What use is an arts degree?
Broadcaster Gráinne Seoige
Esoteric philosophers, unemployed writers and ready-made civil servants: just some of the stereotypes of arts graduates. So what use is an arts degree today?
Employers are crying out for science, engineering and technology graduates, and students are responding to their call. In the past five years, they have increasingly gravitated towards science, engineering and technology (SET) courses.
CAO points for science have risen and are expected to rise again this year. But humanities – arts – and social-science courses remain resilient, still drawing the lion’s share of students.
A recent survey of more than 400 companies, with a total of more than 140,000 employees, showed that just 12 per cent of employers have taken on humanities graduates within the past year; only a further 12 per cent have given jobs to social-science graduates.
At the same time, there are significant skills shortages in a number of science, engineering and technology-related areas. Employers are questioning whether we have too many arts graduates.
How many people are studying arts? Humanities and social-science courses are, by far, still the most popular in the State. University College Dublin’s arts degree course draws the largest student numbers. Twenty-two per cent of CAO applicants in 2012 plumped for a humanities or social-science course as their first preference, down from 24 per cent in 2011.
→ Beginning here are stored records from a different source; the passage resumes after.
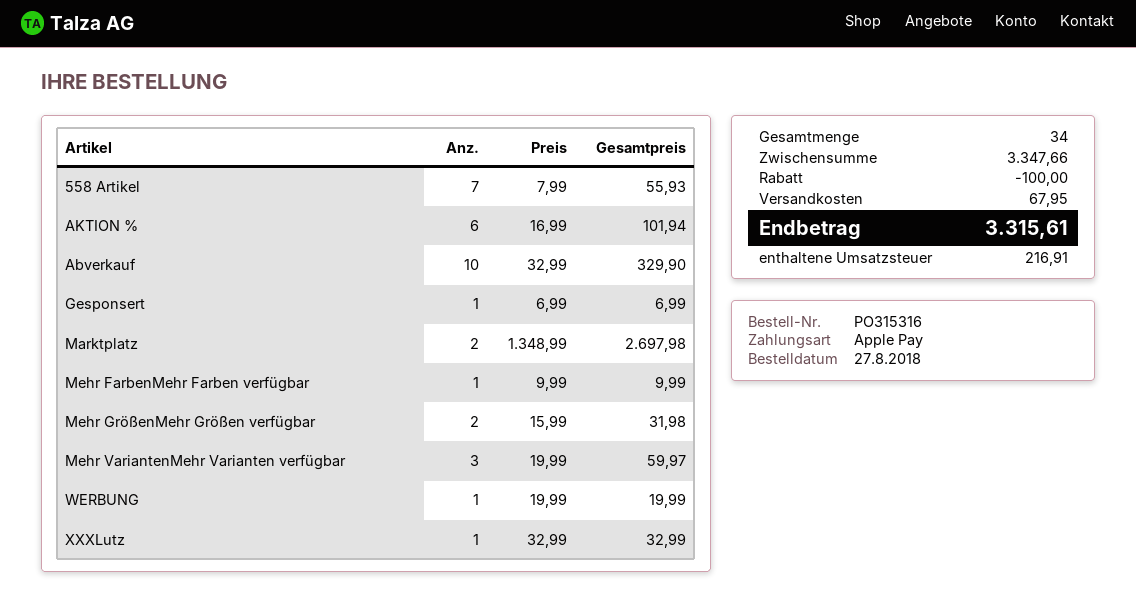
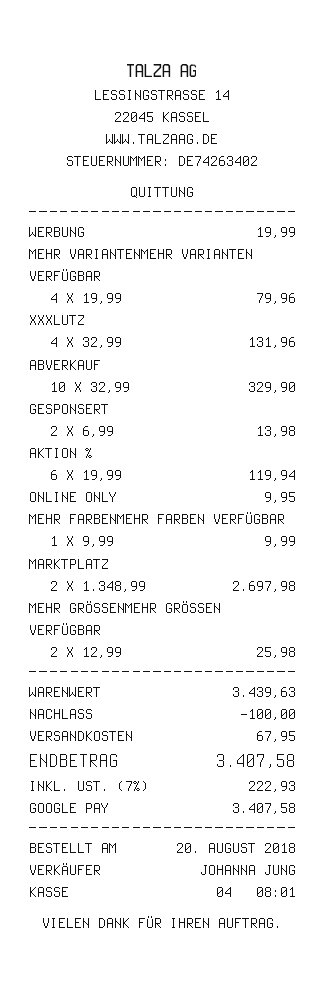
order date: 2018-08-27 -> 2018-08-20
payment method: Apple Pay -> Google Pay
558 Artikel: 7 x 7.99 = 55.93 -> none
AKTION %: 6 x 16.99 = 101.94 -> 6 x 19.99 = 119.94
Gesponsert: 1 x 6.99 = 6.99 -> 2 x 6.99 = 13.98
Mehr GrößenMehr Größen verfügbar: 2 x 15.99 = 31.98 -> 2 x 12.99 = 25.98
Mehr VariantenMehr Varianten verfügbar: 3 x 19.99 = 59.97 -> 4 x 19.99 = 79.96
XXXLutz: 1 x 32.99 = 32.99 -> 4 x 32.99 = 131.96
ONLINE ONLY: none -> 1 x 9.95 = 9.95
subtotal: 3347.66 -> 3439.63
tax: 216.91 -> 222.93
total: 3315.61 -> 3407.58

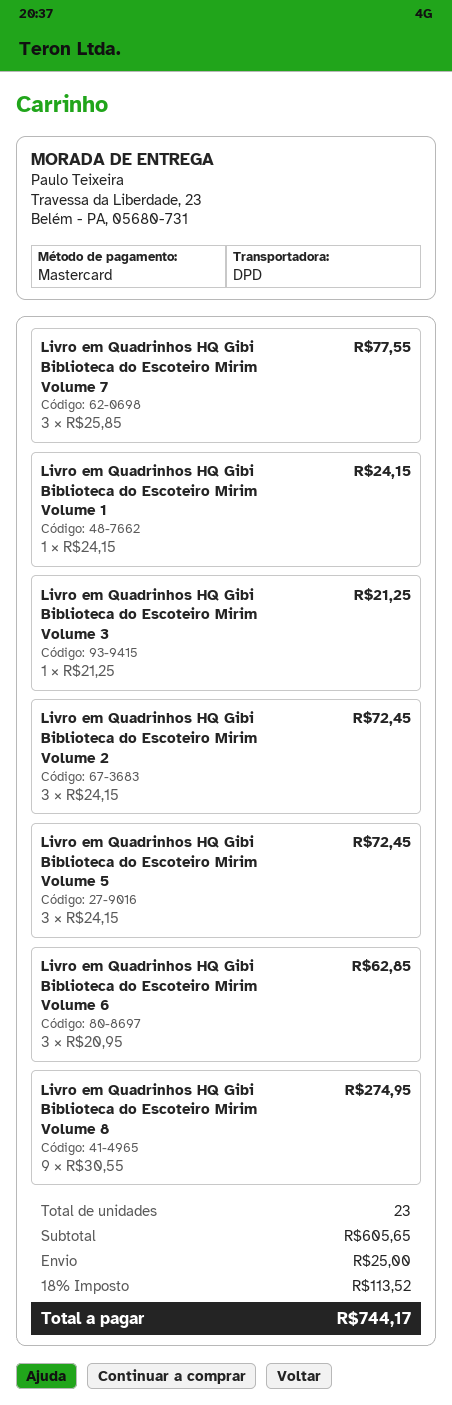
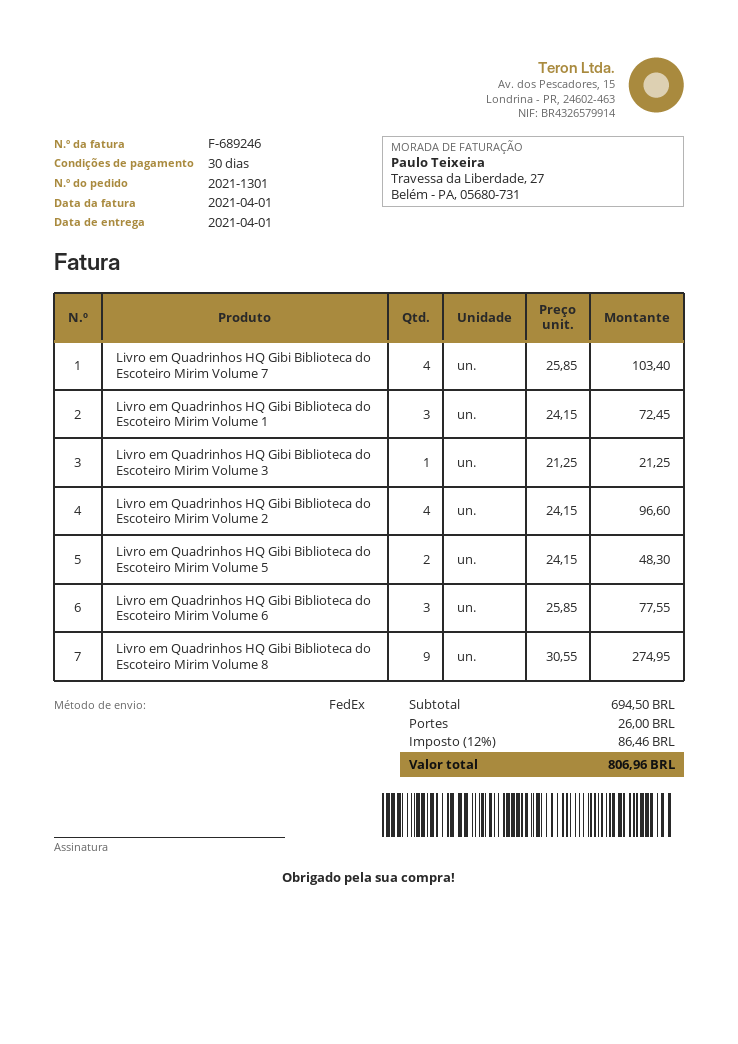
shipping method: DPD -> FedEx
Livro em Quadrinhos HQ Gibi Biblioteca do Escoteiro Mirim Volume 7: 3 x 25.85 = 77.55 -> 4 x 25.85 = 103.40
Livro em Quadrinhos HQ Gibi Biblioteca do Escoteiro Mirim Volume 1: 1 x 24.15 = 24.15 -> 3 x 24.15 = 72.45
Livro em Quadrinhos HQ Gibi Biblioteca do Escoteiro Mirim Volume 2: 3 x 24.15 = 72.45 -> 4 x 24.15 = 96.60
Livro em Quadrinhos HQ Gibi Biblioteca do Escoteiro Mirim Volume 5: 3 x 24.15 = 72.45 -> 2 x 24.15 = 48.30
Livro em Quadrinhos HQ Gibi Biblioteca do Escoteiro Mirim Volume 6: 3 x 20.95 = 62.85 -> 3 x 25.85 = 77.55
subtotal: 605.65 -> 694.50
shipping: 25.00 -> 26.00
tax: 18% = 113.52 -> 12% = 86.46
total: 744.17 -> 806.96

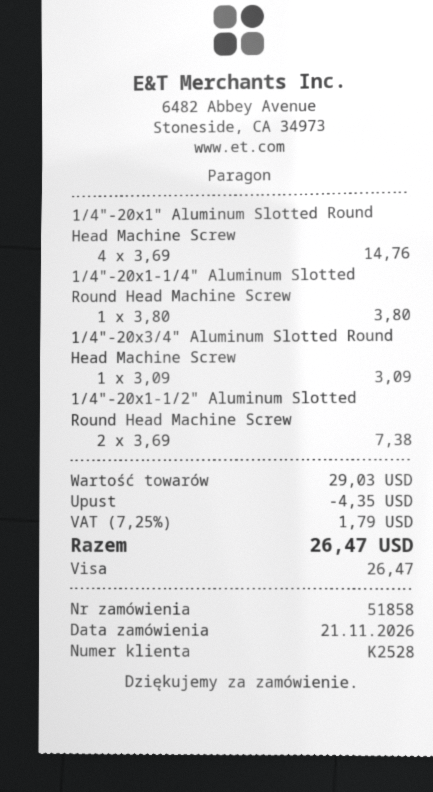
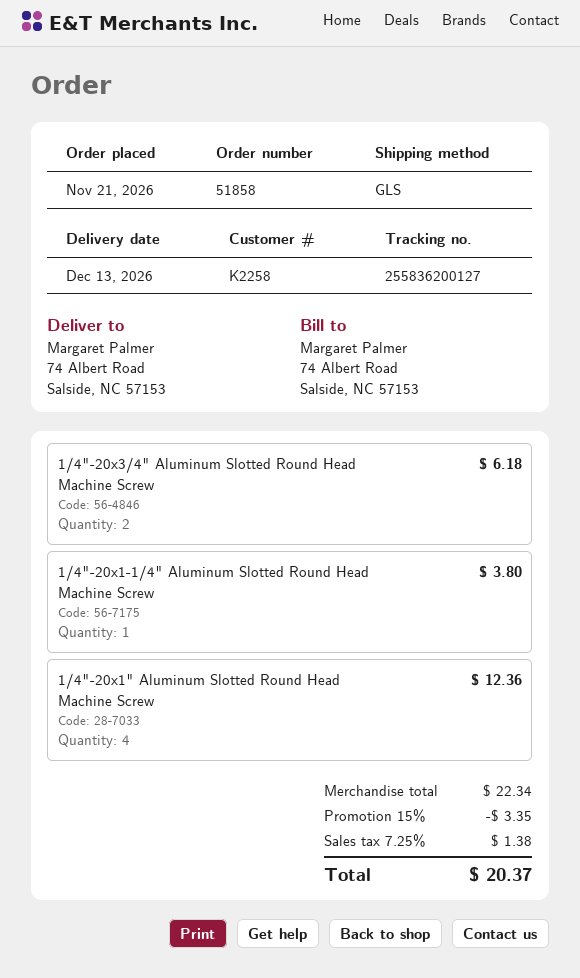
customer number: K2528 -> K2258
1/4"-20x1" Aluminum Slotted Round Head Machine Screw: 4 for 14.76 -> 4 for 12.36
1/4"-20x3/4" Aluminum Slotted Round Head Machine Screw: 1 for 3.09 -> 2 for 6.18
1/4"-20x1-1/2" Aluminum Slotted Round Head Machine Screw: 2 for 7.38 -> none
subtotal: 29.03 -> 22.34
discount: 4.35 -> 3.35
tax: 7.25% = 1.79 -> 7.25% = 1.38
total: 26.47 -> 20.37

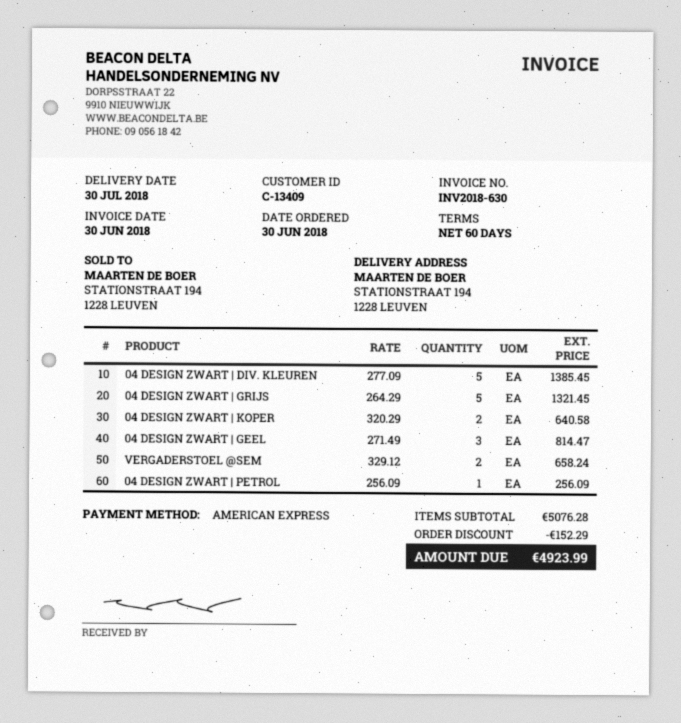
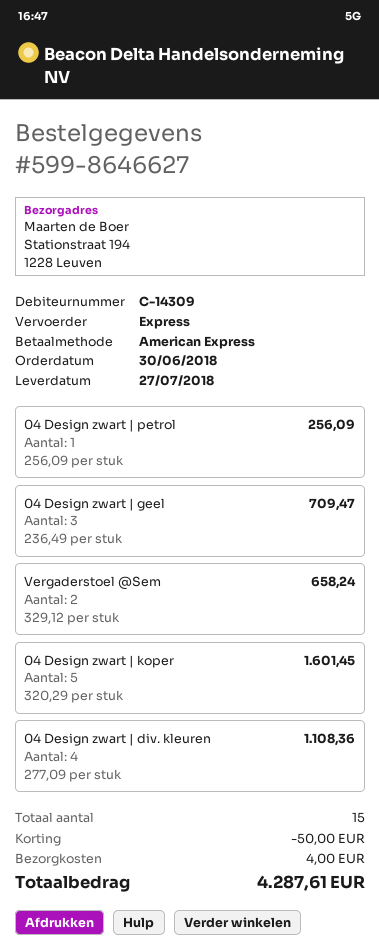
delivery date: 2018-07-30 -> 2018-07-27
customer number: C-13409 -> C-14309
04 DESIGN ZWART | DIV. KLEUREN: 5 x 277.09 = 1385.45 -> 4 x 277.09 = 1108.36
04 DESIGN ZWART | GRIJS: 5 x 264.29 = 1321.45 -> none
04 DESIGN ZWART | KOPER: 2 x 320.29 = 640.58 -> 5 x 320.29 = 1601.45
04 DESIGN ZWART | GEEL: 3 x 271.49 = 814.47 -> 3 x 236.49 = 709.47
discount: 152.29 -> 50.00
shipping: none -> 4.00
total: 4923.99 -> 4287.61

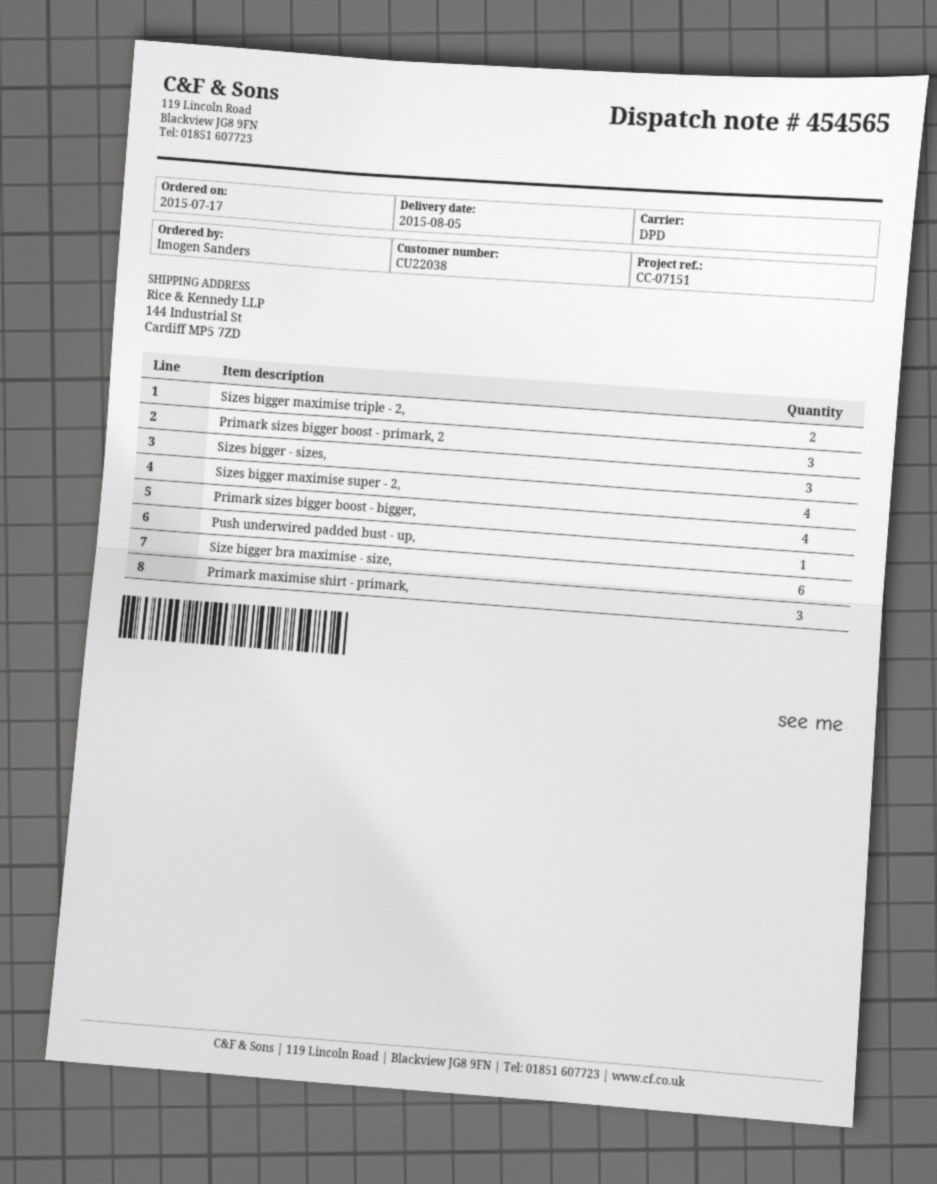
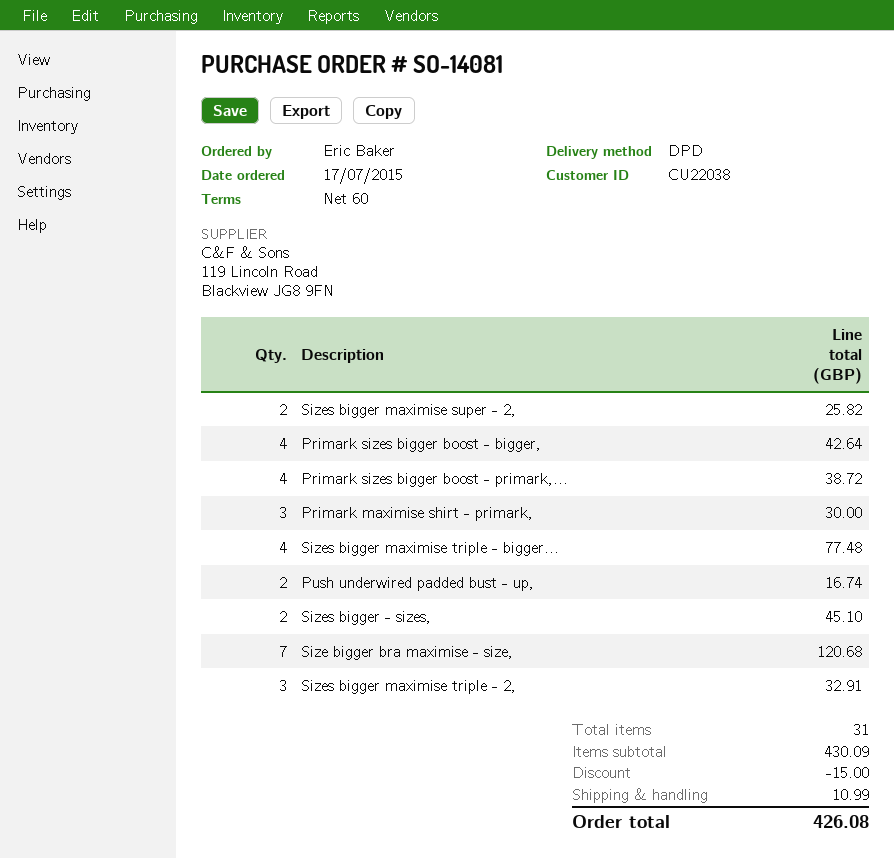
ordered by: Imogen Sanders -> Eric Baker
Sizes bigger maximise triple - 2,: 2 -> 3
Primark sizes bigger boost - primark, 2: 3 -> 4
Sizes bigger - sizes,: 3 -> 2
Sizes bigger maximise super - 2,: 4 -> 2
Push underwired padded bust - up,: 1 -> 2
Size bigger bra maximise - size,: 6 -> 7
Sizes bigger maximise triple - bigger...: none -> 4

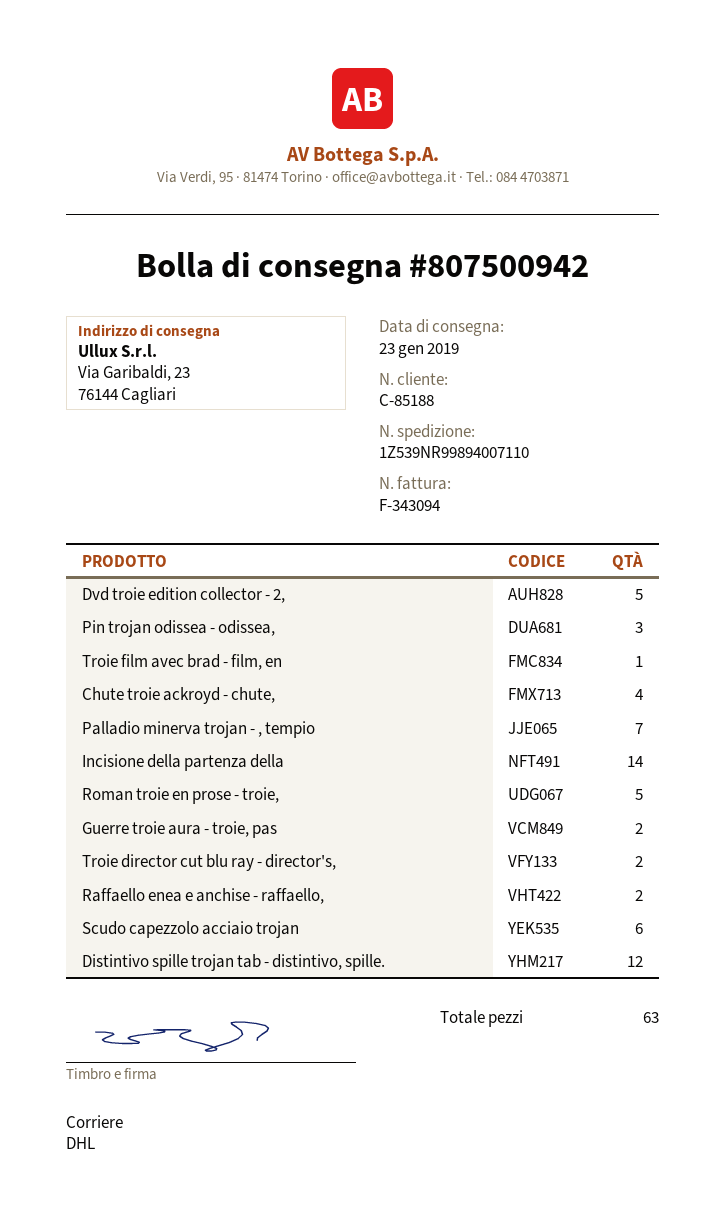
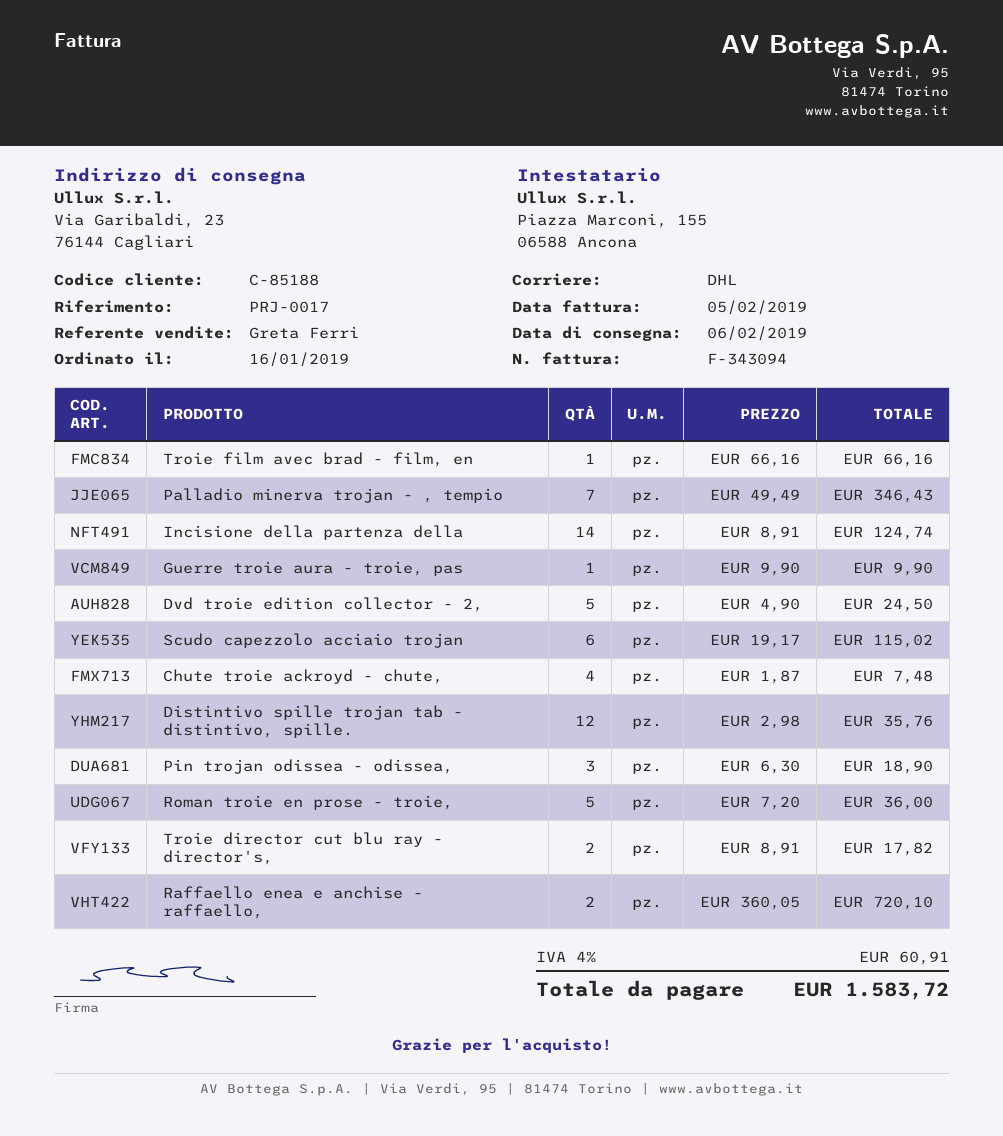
delivery date: 2019-01-23 -> 2019-02-06
Guerre troie aura - troie, pas: 2 -> 1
The second-most-popular subject choice, business and administration courses, took just under 22 per cent of first preferences.
Science is the third-most-popular subject choice – but the number choosing science courses as their first preference on the CAO form has risen steadily over the past five years, from 10.6 per cent in 2008 to 14.4 per cent in 2011 and a record high of 16 per cent in 2012.
This increasing demand for science courses has not exactly led students to desert humanities.
A total of 12,012 students (26 per cent) accepted places on humanities or social-science courses in 2012, well in excess of the 6,968 (15 per cent) who accepted a place on science or applied- science degree courses.
Why are so many students still choosing arts?
Bachelor-of-arts degrees are incredibly diverse and encompass a wide range of courses, including journalism, marketing, history, English, psychology and languages. Humanities students could also have BAs in accounting and finance.
Many students choose humanities because they don’t know what career path to choose, but not all are so undecided. Sinéad Slattery, a first-year arts student at UCD, opted for the degree because it gave her the option to study languages. “I have a chance to travel or work abroad for a year or two after college,” she says. “I think a lot of people choose arts because the degree has subjects that they want to study, and they come out with a broad set of transferable skills.”
After an arts degree . . . what now?
A humanities education is, by and large, a broad qualification, so career experts advise graduates in search of good, long-term employment prospects to go on to a specialised postgraduate degree. These invariably cost thousands of euro in fees. A primary degree in humanities or social science should generally be seen as a gateway degree, says Dr Edward Herring, dean of arts at NUI Galway.
The Hunt Report, published in early 2011, called for a changed approach to education where primary degrees are flexible, gateway awards that teach transferable skills. “The situation for arts students is no different from many students,” says Herring, who points out that graduates with basic science degrees are also likely to go on to postgraduate study. “Such degrees are perceived to be more vocationally oriented, but, in truth, most chemistry graduates do not – and do not wish to – become research chemists.”